Miniaturized Single Cell Imaging for Developing Immuno-Oncology Combinational Therapies

Abstract

Targeted oncotherapeutics offer progress in improved treatment for individuals diagnosed with cancer; however, patient-developed resistance, both to conventional chemotherapies and to single agents, remains a major hurdle. A current approach to combating drug resistance and risk of cancer recurrence is to find combinations of drugs that effectively target multiple functional pathways, increasing the prospect of providing more durable cancer cell kill. However, combination drug treatment introduces a daunting number of options as the plethora of small molecule and antibody immunotherapy compounds available continues to grow, presenting major challenges in identifying candidate combination pairs of suitable, high effect.
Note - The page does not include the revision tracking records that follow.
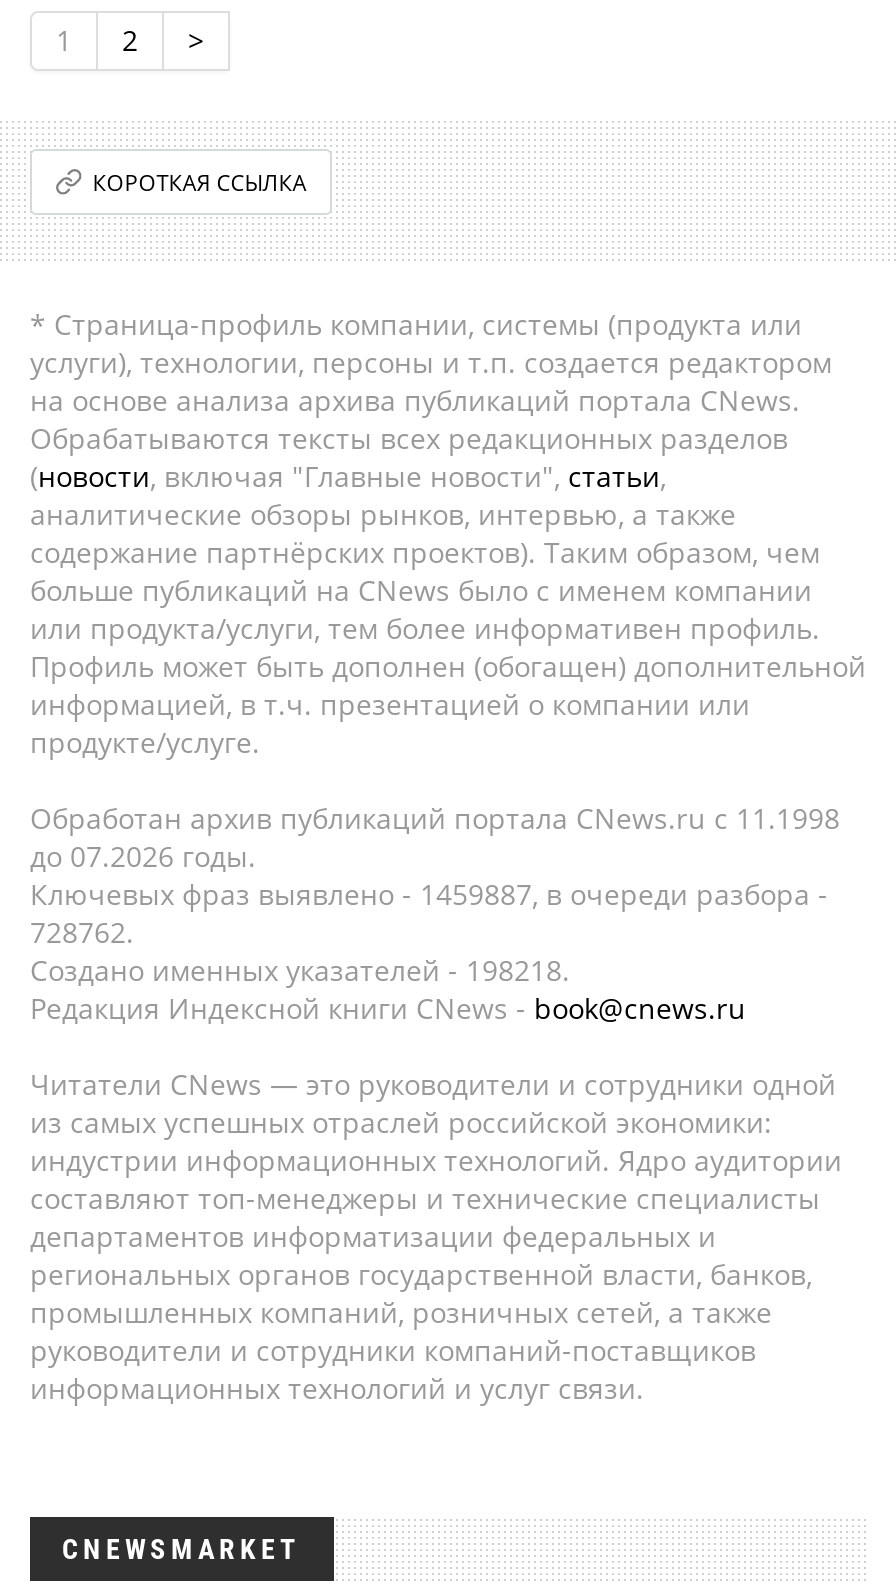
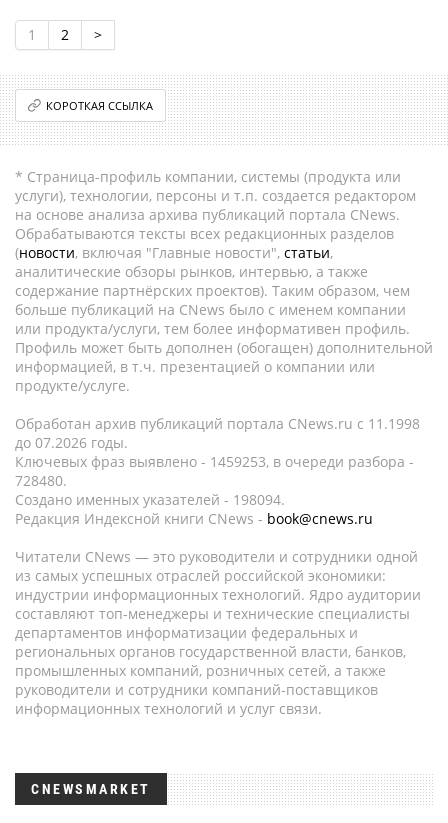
- Ключевых фраз выявлено - 1459887, в очереди разбора -
+ Ключевых фраз выявлено - 1459253, в очереди разбора -

- 728762.
+ 728480.

- Создано именных указателей - 198218.
+ Создано именных указателей - 198094.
Here we describe a miniaturized single cell imaging approach for evaluating ex vivo combination drug responses in primary patient cells which uses minimal sample requirement, enabling screening of up to 50 drug conditions per one million primary cells. This approach also employs the capability to perform digitized molecular counting to quantify surface and intracellular protein targets within single cells that may often be present at low levels in single cells (e.g., phosphoproteins, immune modulatory molecules induced via inflammation). This miniaturized single cell imaging approach offers new capabilities for assessing the functional/pathway status of primary patient single cells from distinct cell subpopulations and profiling the therapeutic effect of multiple protein targets to combinations of drugs, with single cell, high-content information.